Data listing
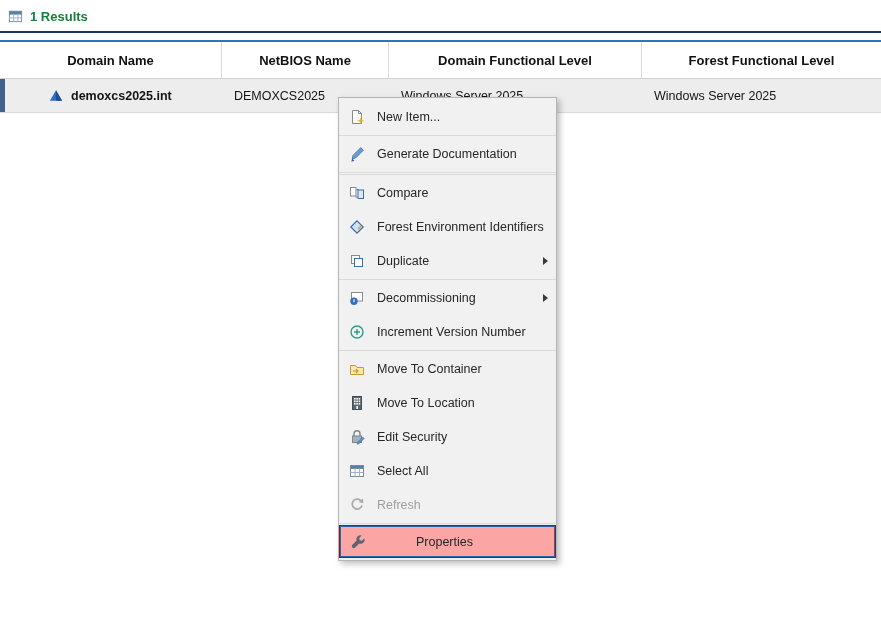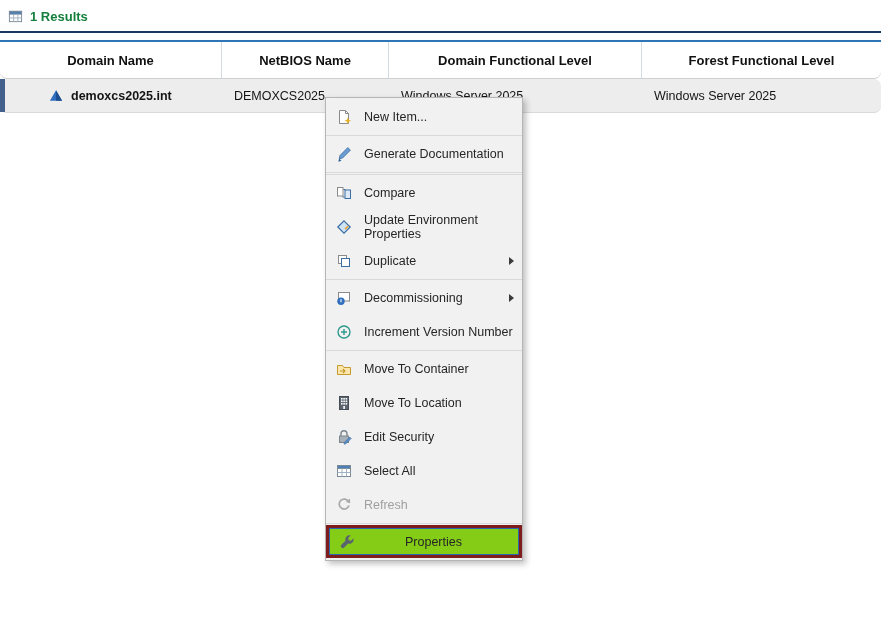--- a/index.html
+++ b/index.html
@@ -32,7 +32,6 @@
   .thead, .trow {
     display: grid;
     grid-template-columns: 222px 167px 253px 239px;
-    border-radius: 7px;
   }
   .thead { background: #ffffff; border-bottom: 1px solid #cfcfcf; }
   .th {

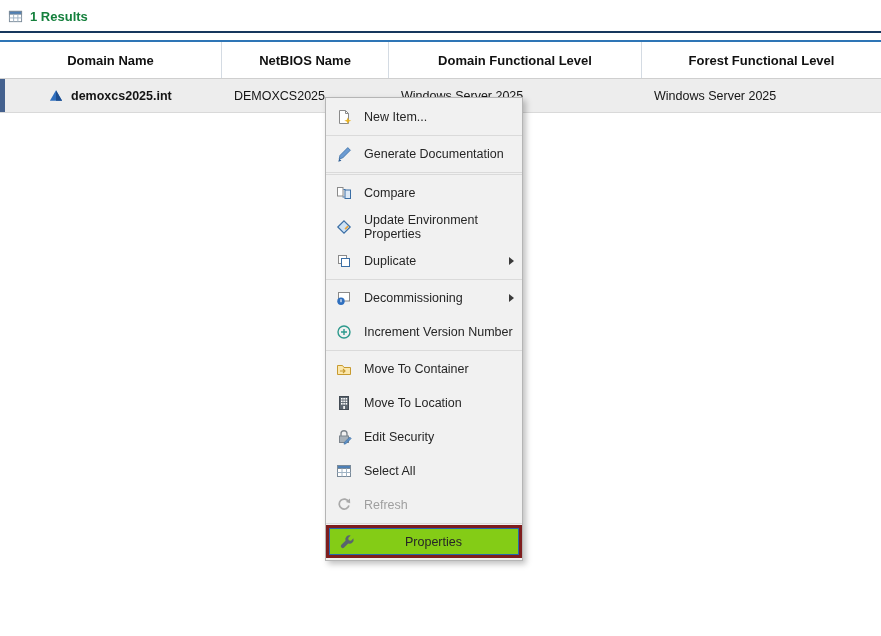--- a/index.html
+++ b/index.html
@@ -72,9 +72,9 @@
   
   .context-menu {
     position: absolute;
-    left: 325px;
+    left: 338px;
     top: 97px;
-    width: 198px;
+    width: 219px;
     background: #f1f1f1;
     border: 1px solid #b5b5b5;
     box-shadow: 3px 3px 6px rgba(0,0,0,0.25);

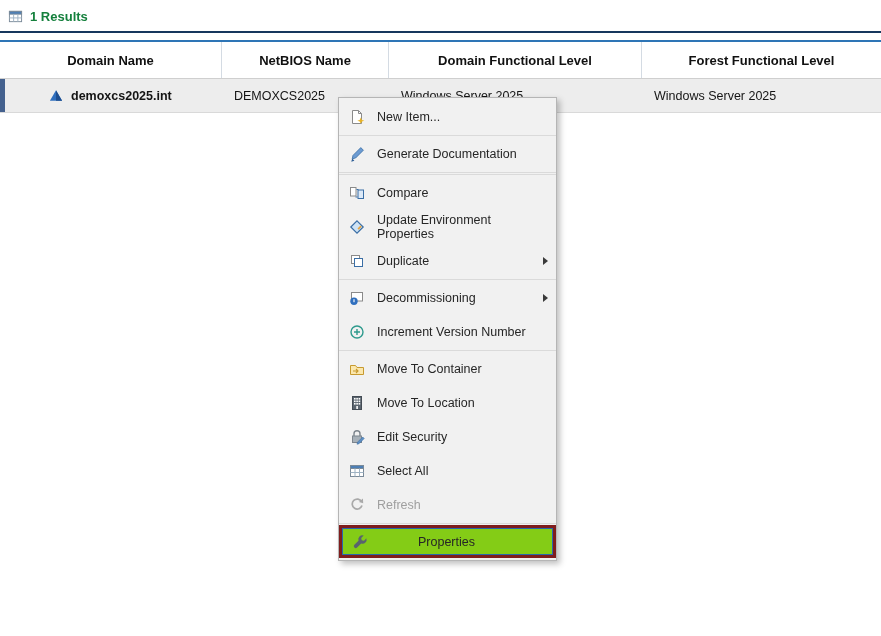--- a/index.html
+++ b/index.html
@@ -203,7 +203,7 @@
           <path d="M8.5 9.5l3-3 1.2 1.2-3 3z" fill="#e8a33d"></path>
         </svg>
       </span>
-      <span class="mi-label">Update Environment Properties</span>
+      <span class="mi-label">Forest Environment Identifiers</span>
     </div>
 
     <div class="menu-item">

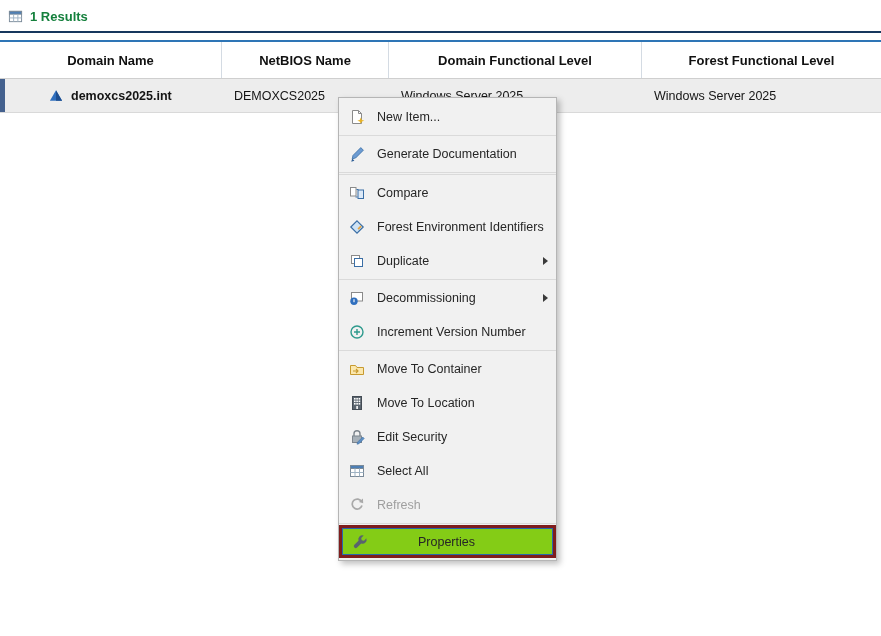--- a/index.html
+++ b/index.html
@@ -106,8 +106,8 @@
     border-left: 5px solid #3a3a3a;
   }
   .menu-item.highlighted {
-    background: #84cc16;
-    border: 3px solid #7f1d1d;
+    background: #fca5a5;
+    border: 1px solid #7f1d1d;
     box-shadow: inset 0 0 0 1px #2667ad;
     height: 33px;
     gap: 48px;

Task to complete
Pull every line containing the word "span" out of the material and copy it.

Solution to this exercise
       </span>
-      <span class="mi-label">Update Environment Properties</span>
+      <span class="mi-label">Forest Environment Identifiers</span>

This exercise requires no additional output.